Try it
Once you find the line with "6812C-020 Dual power analyzer: none -> 6", transcribe it and all the lines that follow to the end of the data, exactly as written; skip any pictures.

Change detection outputs
= Beginning of Section =

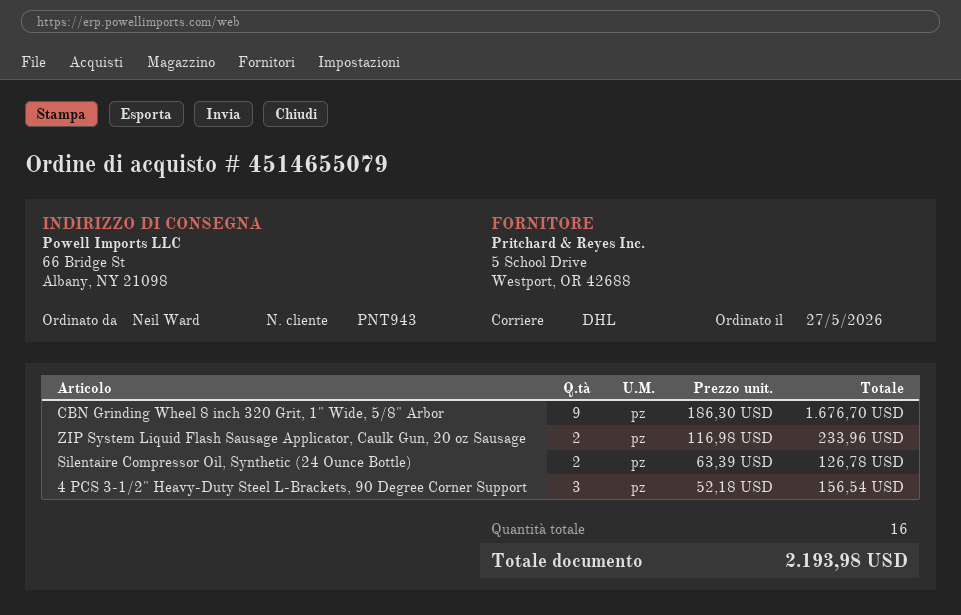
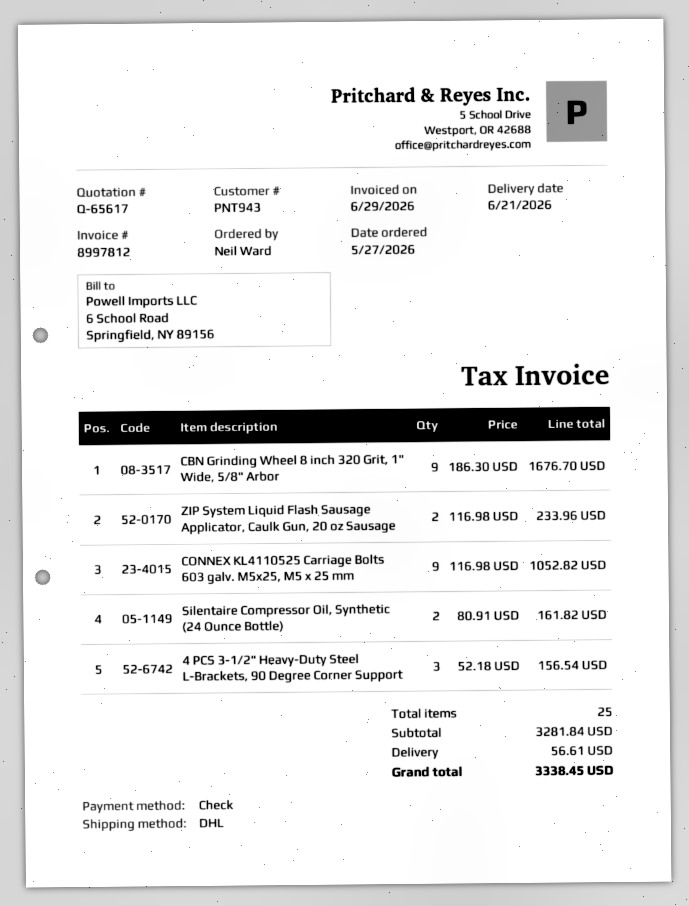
Silentaire Compressor Oil, Synthetic (24 Ounce Bottle): 2 x 63.39 = 126.78 -> 2 x 80.91 = 161.82
CONNEX KL4110525 Carriage Bolts 603 galv. M5x25, M5 x 25 mm: none -> 9 x 116.98 = 1052.82
total quantity: 16 -> 25
shipping: none -> 56.61
total: 2193.98 -> 3338.45

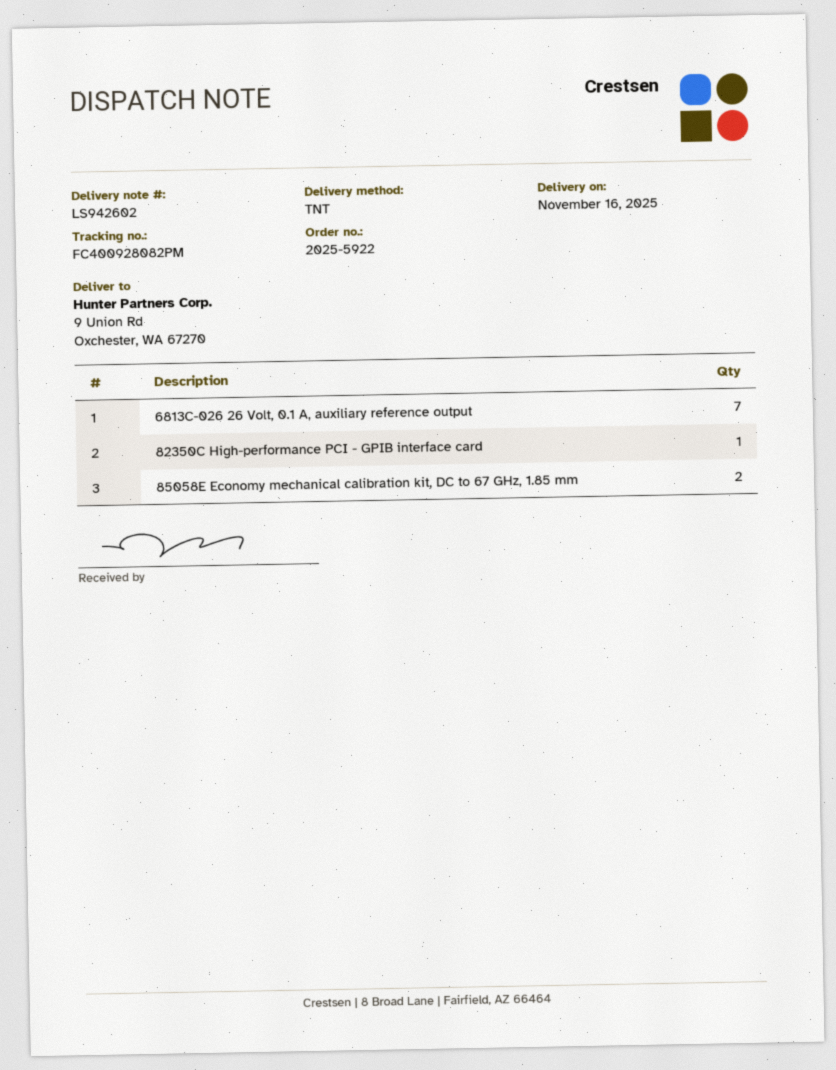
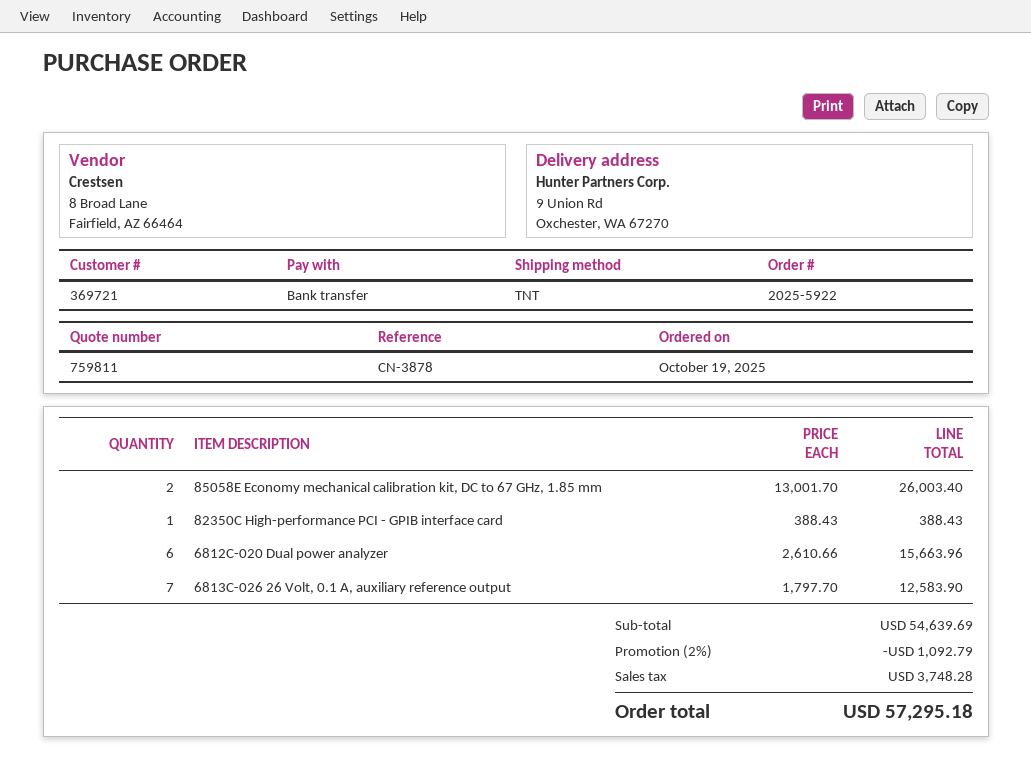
6812C-020 Dual power analyzer: none -> 6

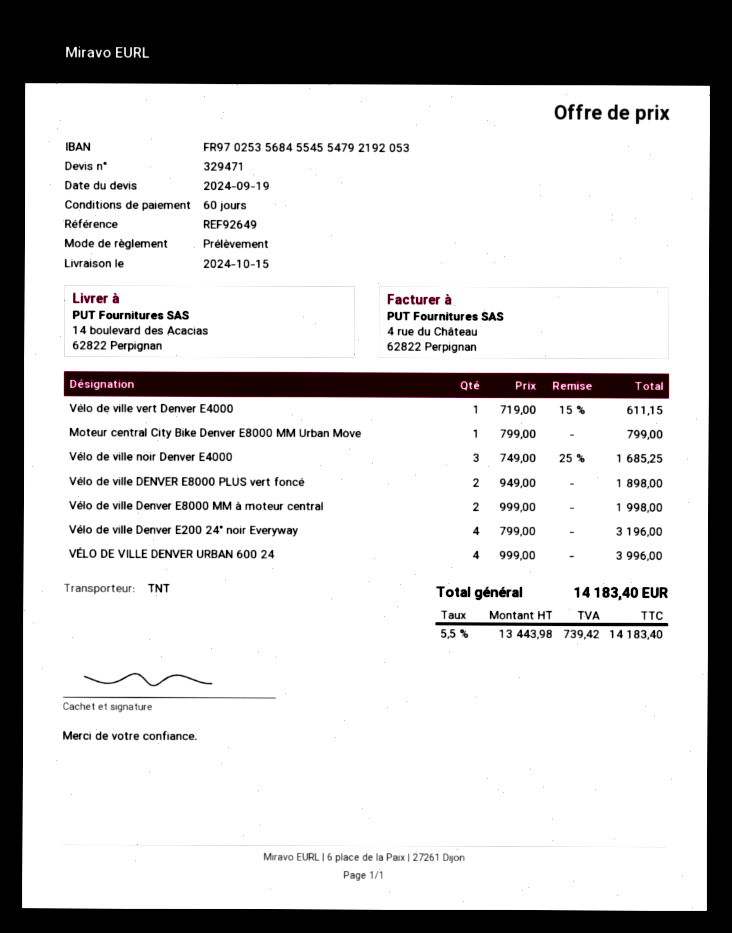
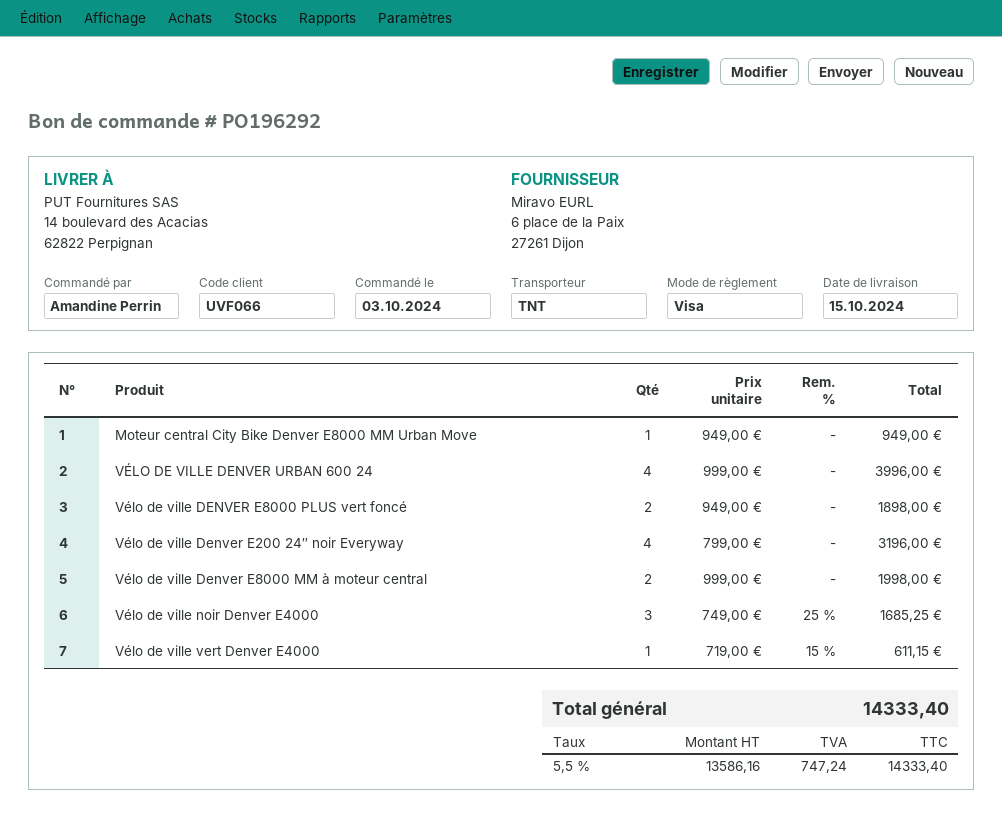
payment method: direct debit -> Visa
Moteur central City Bike Denver E8000 MM Urban Move: 1 x 799.00 = 799.00 -> 1 x 949.00 = 949.00
net: 13443.98 -> 13586.16
tax: 5.5% = 739.42 -> 5.5% = 747.24
total: 14183.40 -> 14333.40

= End of Section =

Your response
6812C-020 Dual power analyzer: none -> 6

payment method: direct debit -> Visa
Moteur central City Bike Denver E8000 MM Urban Move: 1 x 799.00 = 799.00 -> 1 x 949.00 = 949.00
net: 13443.98 -> 13586.16
tax: 5.5% = 739.42 -> 5.5% = 747.24
total: 14183.40 -> 14333.40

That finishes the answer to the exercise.